[Dataset items]
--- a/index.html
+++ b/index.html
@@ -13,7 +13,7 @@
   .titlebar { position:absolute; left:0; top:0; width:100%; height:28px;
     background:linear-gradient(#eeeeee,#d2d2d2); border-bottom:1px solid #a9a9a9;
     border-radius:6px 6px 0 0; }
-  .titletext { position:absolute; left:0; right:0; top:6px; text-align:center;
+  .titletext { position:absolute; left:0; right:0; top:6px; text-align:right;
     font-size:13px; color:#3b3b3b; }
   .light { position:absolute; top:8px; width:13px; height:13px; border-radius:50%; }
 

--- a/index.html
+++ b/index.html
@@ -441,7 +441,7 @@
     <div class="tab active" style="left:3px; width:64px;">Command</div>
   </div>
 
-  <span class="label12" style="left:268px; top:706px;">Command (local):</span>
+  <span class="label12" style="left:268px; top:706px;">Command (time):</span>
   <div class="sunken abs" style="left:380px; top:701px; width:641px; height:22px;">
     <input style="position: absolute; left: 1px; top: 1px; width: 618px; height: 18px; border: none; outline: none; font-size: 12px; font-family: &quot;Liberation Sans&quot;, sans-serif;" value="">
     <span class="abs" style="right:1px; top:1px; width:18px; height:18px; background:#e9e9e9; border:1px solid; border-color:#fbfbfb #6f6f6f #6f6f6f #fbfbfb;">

==

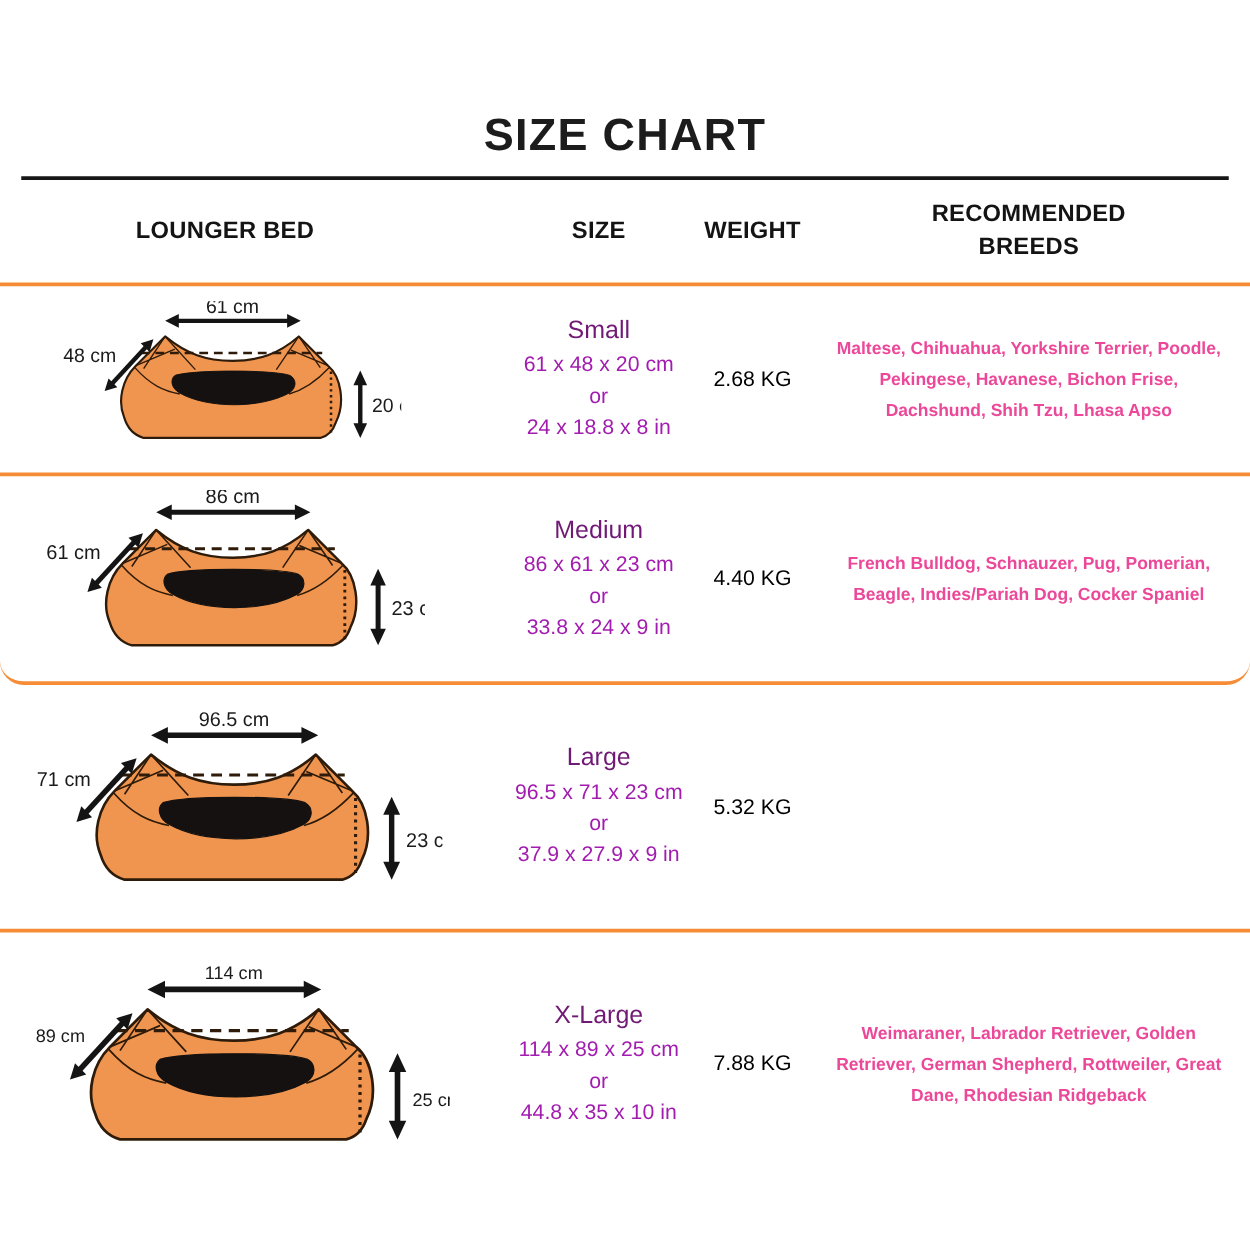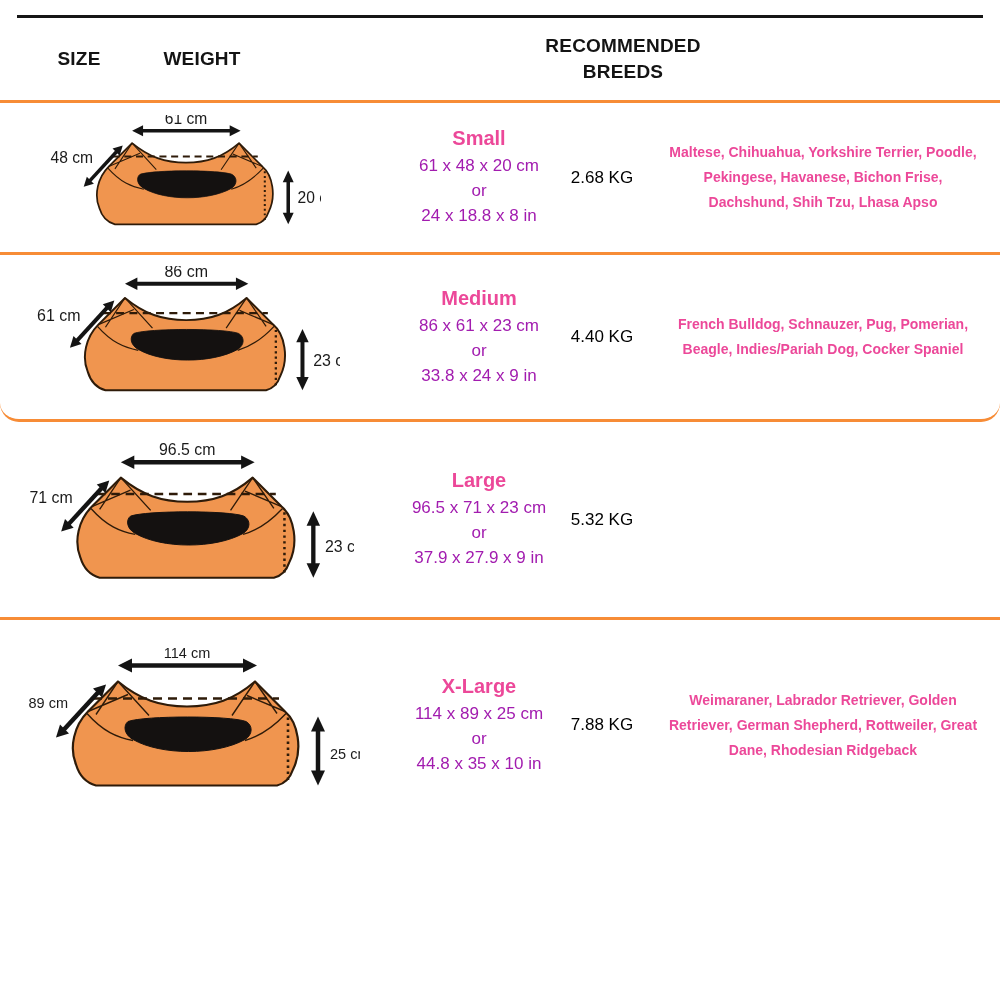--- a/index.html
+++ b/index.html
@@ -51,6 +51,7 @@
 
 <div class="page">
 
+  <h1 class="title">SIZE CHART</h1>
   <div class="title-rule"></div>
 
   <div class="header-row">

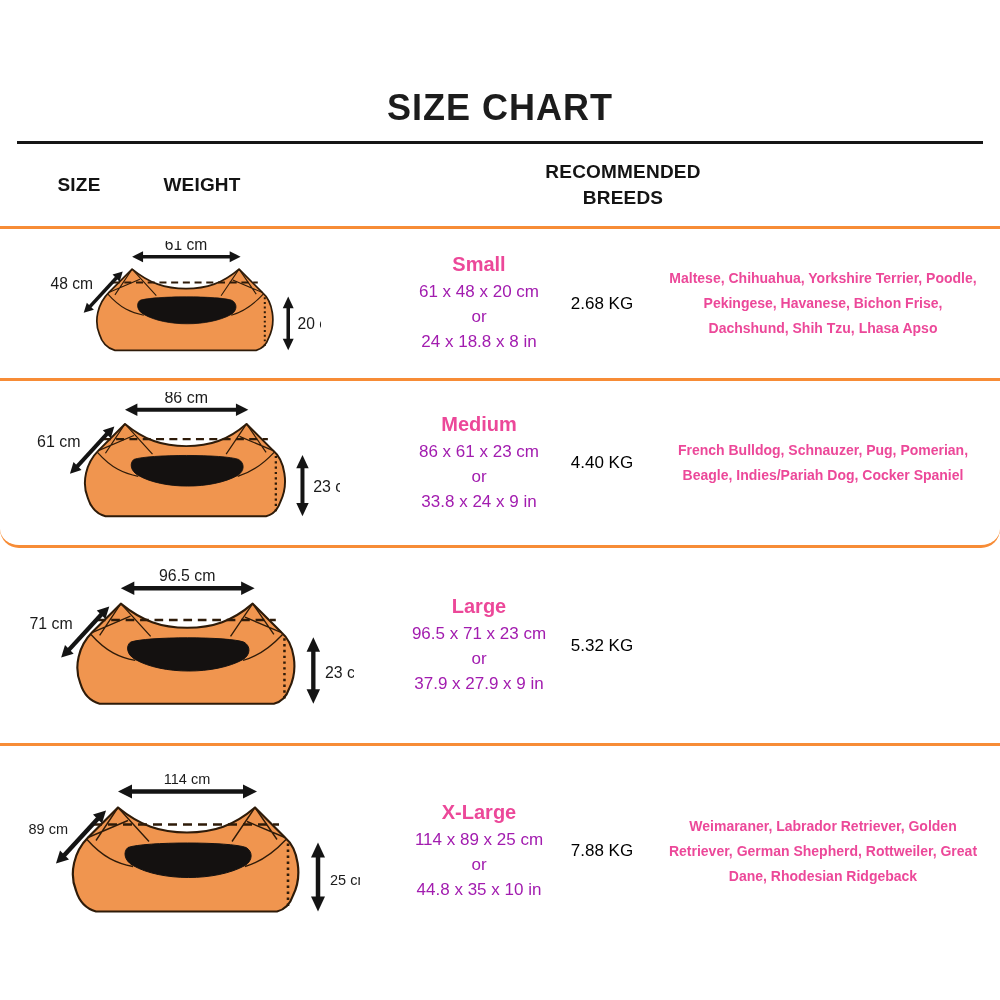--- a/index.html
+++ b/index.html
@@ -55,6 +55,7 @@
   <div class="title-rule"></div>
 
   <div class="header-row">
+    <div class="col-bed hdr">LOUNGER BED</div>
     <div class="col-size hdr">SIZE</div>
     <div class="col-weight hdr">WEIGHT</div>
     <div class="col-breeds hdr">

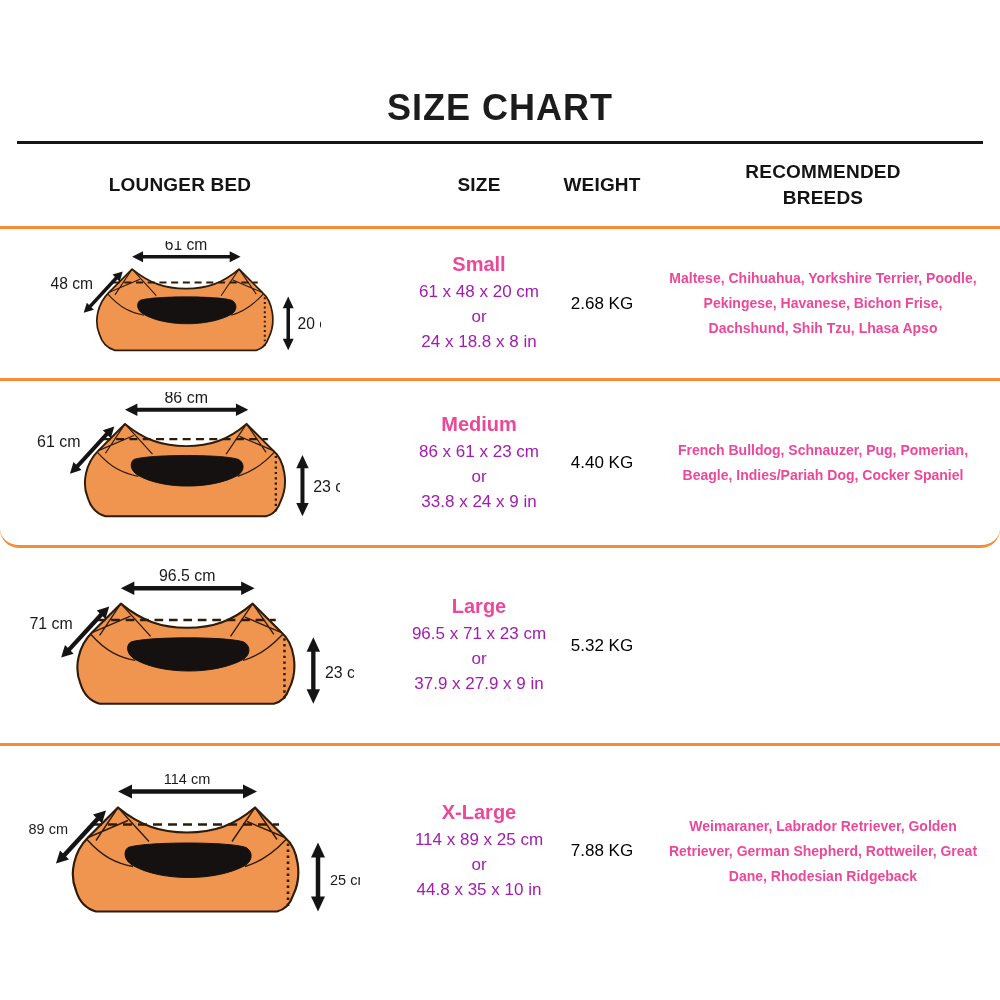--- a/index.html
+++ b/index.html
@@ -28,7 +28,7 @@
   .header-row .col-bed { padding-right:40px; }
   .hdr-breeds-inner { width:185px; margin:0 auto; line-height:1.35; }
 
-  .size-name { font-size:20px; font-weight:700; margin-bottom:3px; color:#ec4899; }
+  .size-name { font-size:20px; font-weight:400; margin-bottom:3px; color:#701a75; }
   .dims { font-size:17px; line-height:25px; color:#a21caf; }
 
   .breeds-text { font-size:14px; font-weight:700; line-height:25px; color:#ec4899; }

...

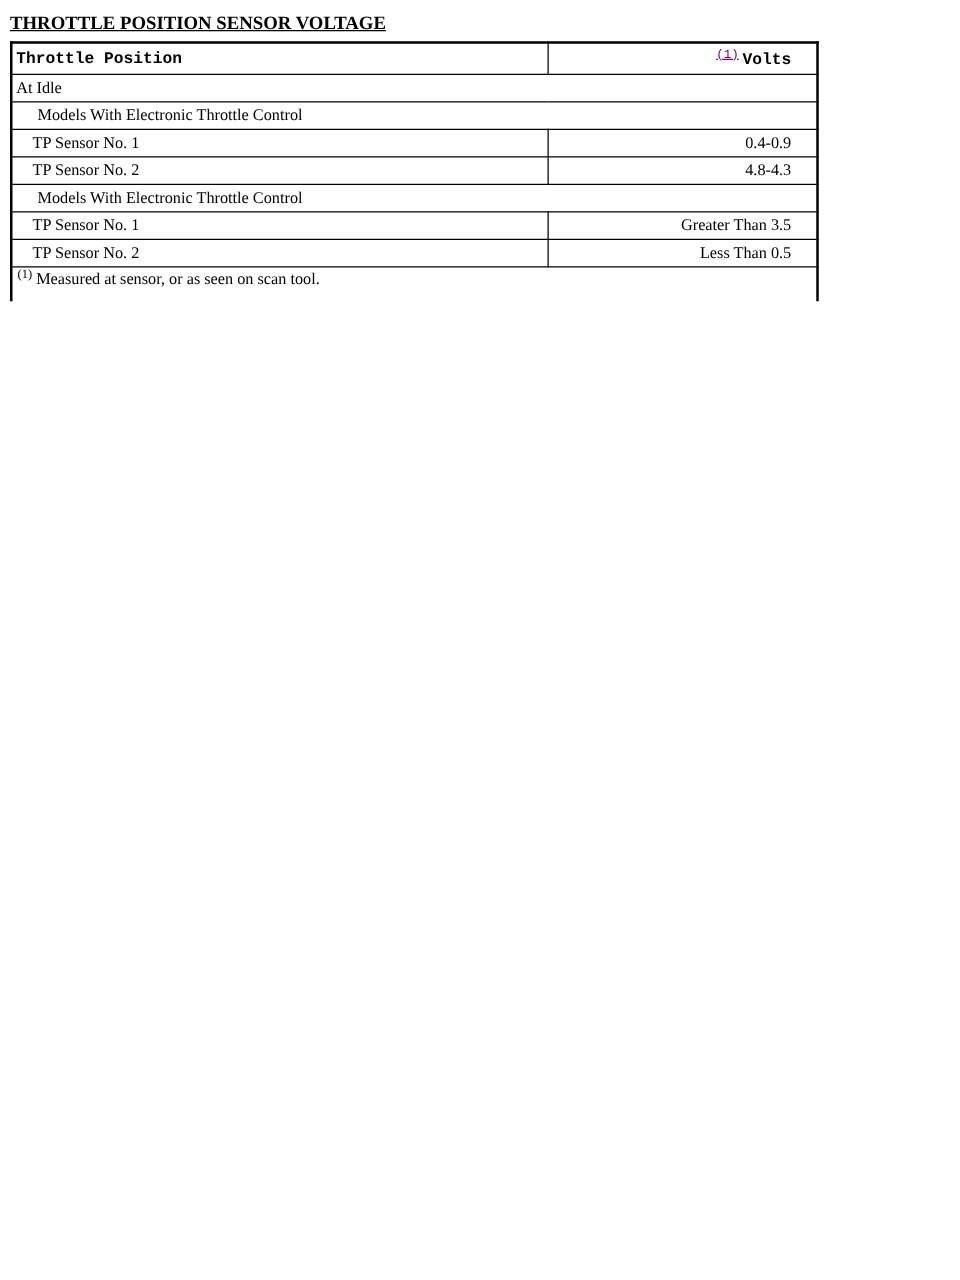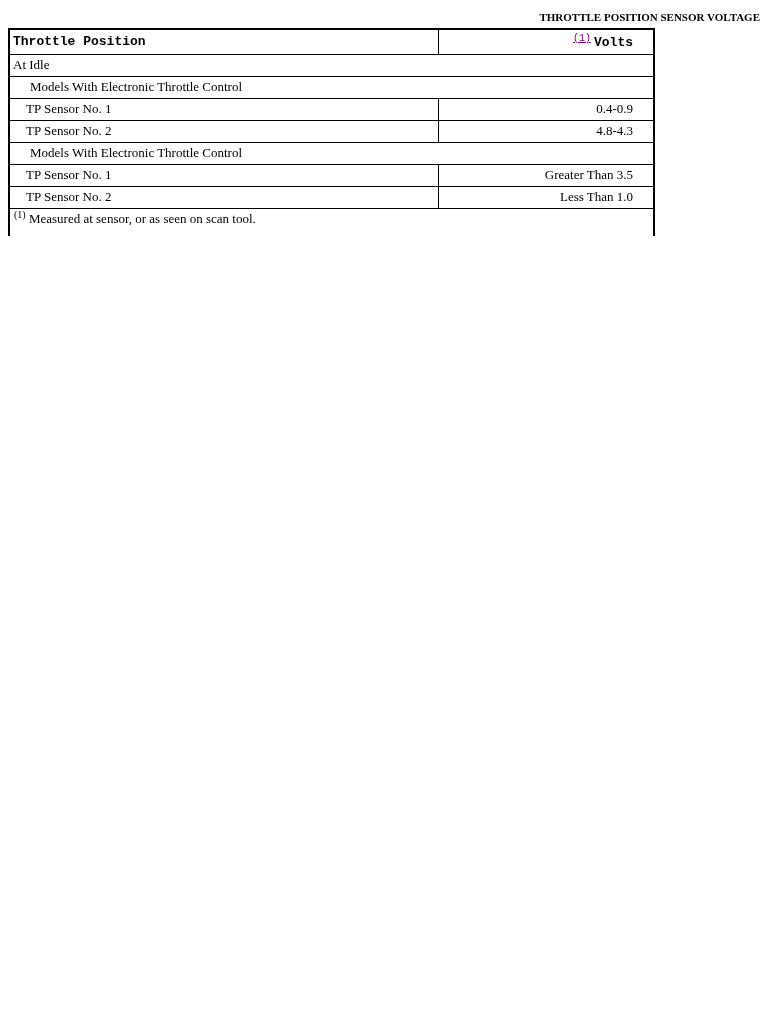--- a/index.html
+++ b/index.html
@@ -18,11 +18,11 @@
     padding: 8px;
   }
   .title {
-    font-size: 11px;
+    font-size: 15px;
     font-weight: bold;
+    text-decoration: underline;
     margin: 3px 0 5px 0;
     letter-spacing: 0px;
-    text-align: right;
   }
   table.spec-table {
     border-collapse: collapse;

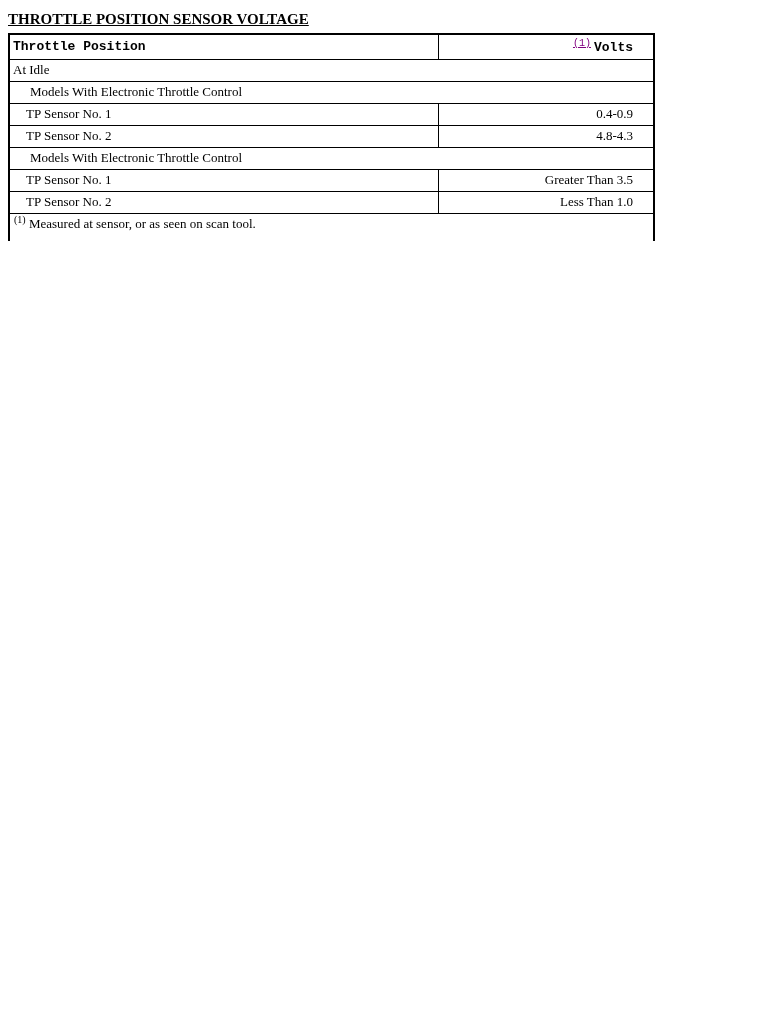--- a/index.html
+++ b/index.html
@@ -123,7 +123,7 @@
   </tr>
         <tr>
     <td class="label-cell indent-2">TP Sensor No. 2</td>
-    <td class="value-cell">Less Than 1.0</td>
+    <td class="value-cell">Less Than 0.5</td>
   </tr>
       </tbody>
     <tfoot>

Your assignment: Going back to the entries above, set down exactly the lines that begin at the one with "border-radius:6px 6px 0" and end at the one with "absolute; left: 1px;", both included, and nothing else.

Exercise solution:
     border-radius:6px 6px 0 0; }
-  .titletext { position:absolute; left:0; right:0; top:6px; text-align:center;
+  .titletext { position:absolute; left:0; right:0; top:6px; text-align:right;
     font-size:13px; color:#3b3b3b; }
   .light { position:absolute; top:8px; width:13px; height:13px; border-radius:50%; }
 

--- a/index.html
+++ b/index.html
@@ -441,7 +441,7 @@
     <div class="tab active" style="left:3px; width:64px;">Command</div>
   </div>
 
-  <span class="label12" style="left:268px; top:706px;">Command (local):</span>
+  <span class="label12" style="left:268px; top:706px;">Command (time):</span>
   <div class="sunken abs" style="left:380px; top:701px; width:641px; height:22px;">
     <input style="position: absolute; left: 1px; top: 1px; width: 618px; height: 18px; border: none; outline: none; font-size: 12px; font-family: &quot;Liberation Sans&quot;, sans-serif;" value="">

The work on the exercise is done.